Behind the lower part of the sternocleidomastoid muscle there are deep intermuscular spaces of the neck:

The prescalene space is bounded posteriorly by the anterior scalene muscle, and anteriorly by mm. sternotyreoideus and. sternohyoideus. It contains the inferior bulb of the internal jugular vein, the common carotid artery, the vagus nerve, the confluence of the subclavian and internal jugular veins (venous angle of Pirogov). The thoracic lymphatic duct flows into the left one, and the right lymphatic duct flows into the right one), the phrenic nerve.

The scalene-vertebral interval, the boundaries of which are: outside - the anterior scalene muscle, inside - the length of the neck muscle, below - the dome of the pleura, above - the carotid tubercle of the transverse process of the VI cervical vertebra. It contains the initial section of the subclavian artery, the arch of the thoracic lymphatic duct, the middle, intermediate and lower nodes of the sympathetic trunk.

The interscalene space is located between the anterior and middle scalene muscles. It contains the middle section of the subclavian artery.

In these spaces, the following depart from the subclavian artery:

Internal thoracic artery;

Vertebral artery;

Thyrocervical trunk (inferior thyroid artery, ascending cervical artery, superficial cervical artery and suprascapular artery);

Costocervical trunk (deep neck artery, highest thoracic artery);

Transverse artery of the neck).

SURGERY OF PHLEGMON AND ABSCESSES OF THE NECK

Surgical access to the neck is determined by the localization of phlegmon or abscess in a certain cellular space and is carried out according to external landmarks.

Phlegmon submandibular salivary gland bed: The incision is made 1 cm inferiorly and parallel to the edge of the lower jaw.

Phlegmon of the main neurovascular bundle of the neck: an incision is made along the anterior or posterior edge of the sternocleidomastoid muscle.

Phlegmon suprasternal interaponeurotic and previsceral (pretracheal) cellular spaces: opened with a transverse tissue incision parallel to the edge of the jugular notch of the manubrium of the sternum or with a lower vertical incision along the midline of the neck.

Phlegmon retrovisceral (retrovertebral) cellular space: The incision is made along the anterior edge of the sternocleidomastoid muscle.

Cellulitis cellular space of the outer triangle of the neck: opened along the posterior edge of the sternocleidomastoid muscle or with a transverse incision 1 cm above and parallel to the clavicle.

General principles of surgical treatment of abscesses and phlegmons of the neck: an incision of at least 7-8 cm in length is made in layers.
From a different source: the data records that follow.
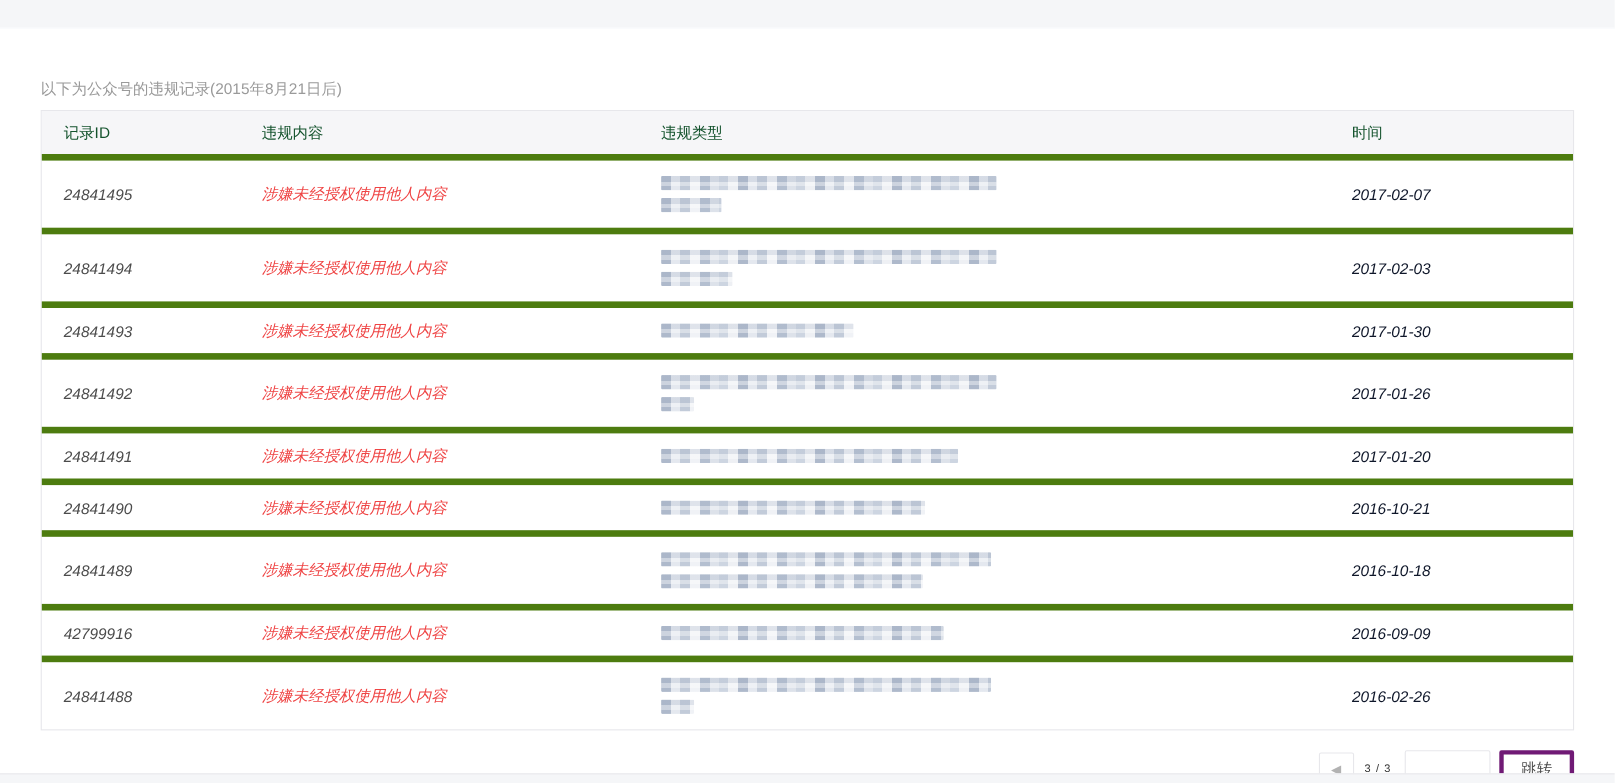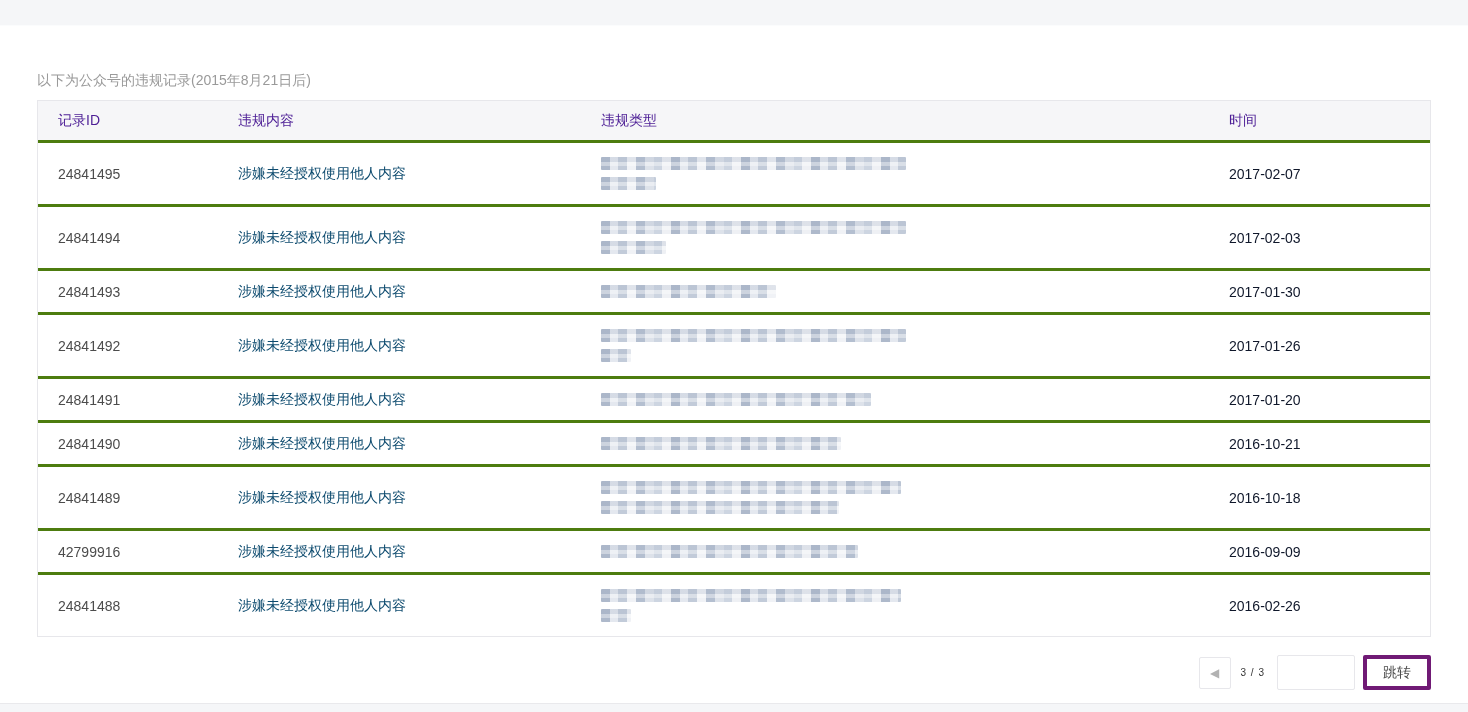"记录ID" .t-head { color: #4c1d95 -> #14532d }
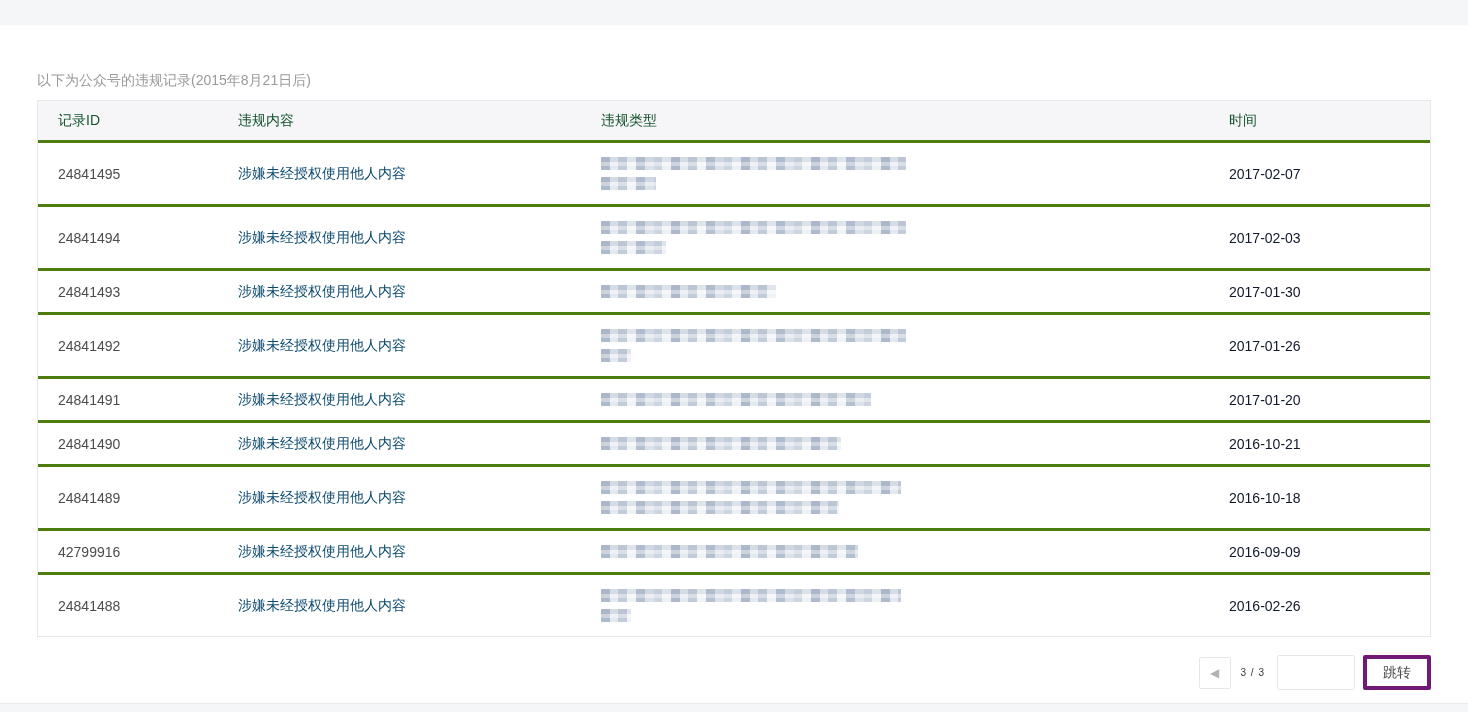"24841495" .t-body-row { border-top: 3px solid #4d7c0f -> 6px solid #4d7c0f; font-style: none -> italic }
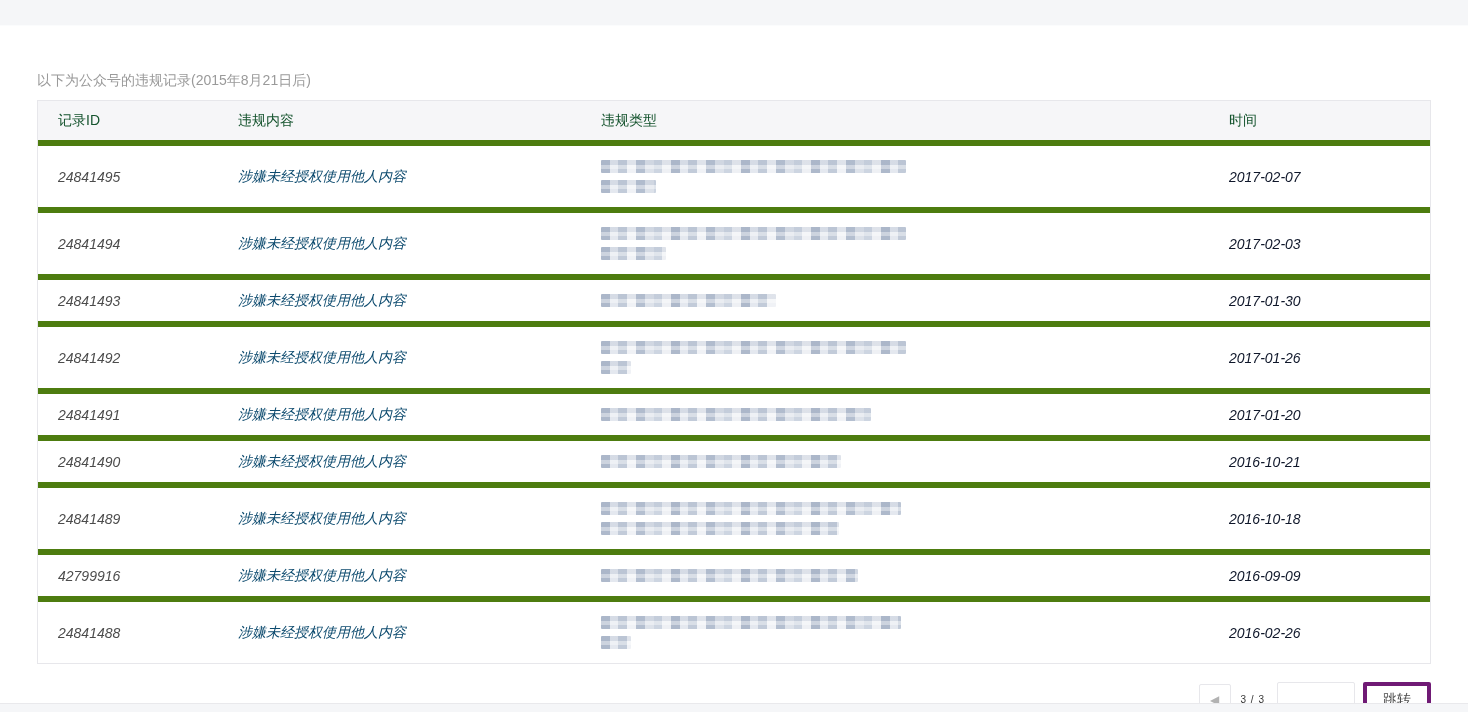"涉嫌未经授权使用他人内容" .t-body-row .cell-type { color: #0c4a6e -> #ef4444 }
In order to prevent damage to blood vessels and nerves, opening a purulent focus can be carried out in three ways:

The opening is performed with a scalpel using a grooved probe;

The abscess is opened using a hemostatic clamp, which is inserted into the abscess cavity. Then the jaws of the clamp open, increasing the incision deep into the wound.

The abscess is punctured with a needle, and then it is opened with a scalpel using a needle.

After opening, emptying and washing the abscess, a drainage tube is installed in its cavity. Drainage is not recommended for large vessels, as a bedsore may form on their walls.

TRACHEOSTOMY

Tracheostomy– operation of placing an ostomy on the windpipe.

Indications: injuries of the larynx and upper trachea; entry of foreign bodies into the upper respiratory tract; tumors that impair breathing; acute and chronic inflammatory processes accompanied by stenosis of the upper respiratory tract (diphtheria); severe traumatic brain injury, chest injury with multiple rib fractures; after extensive surgical interventions on the chest organs, brain, etc.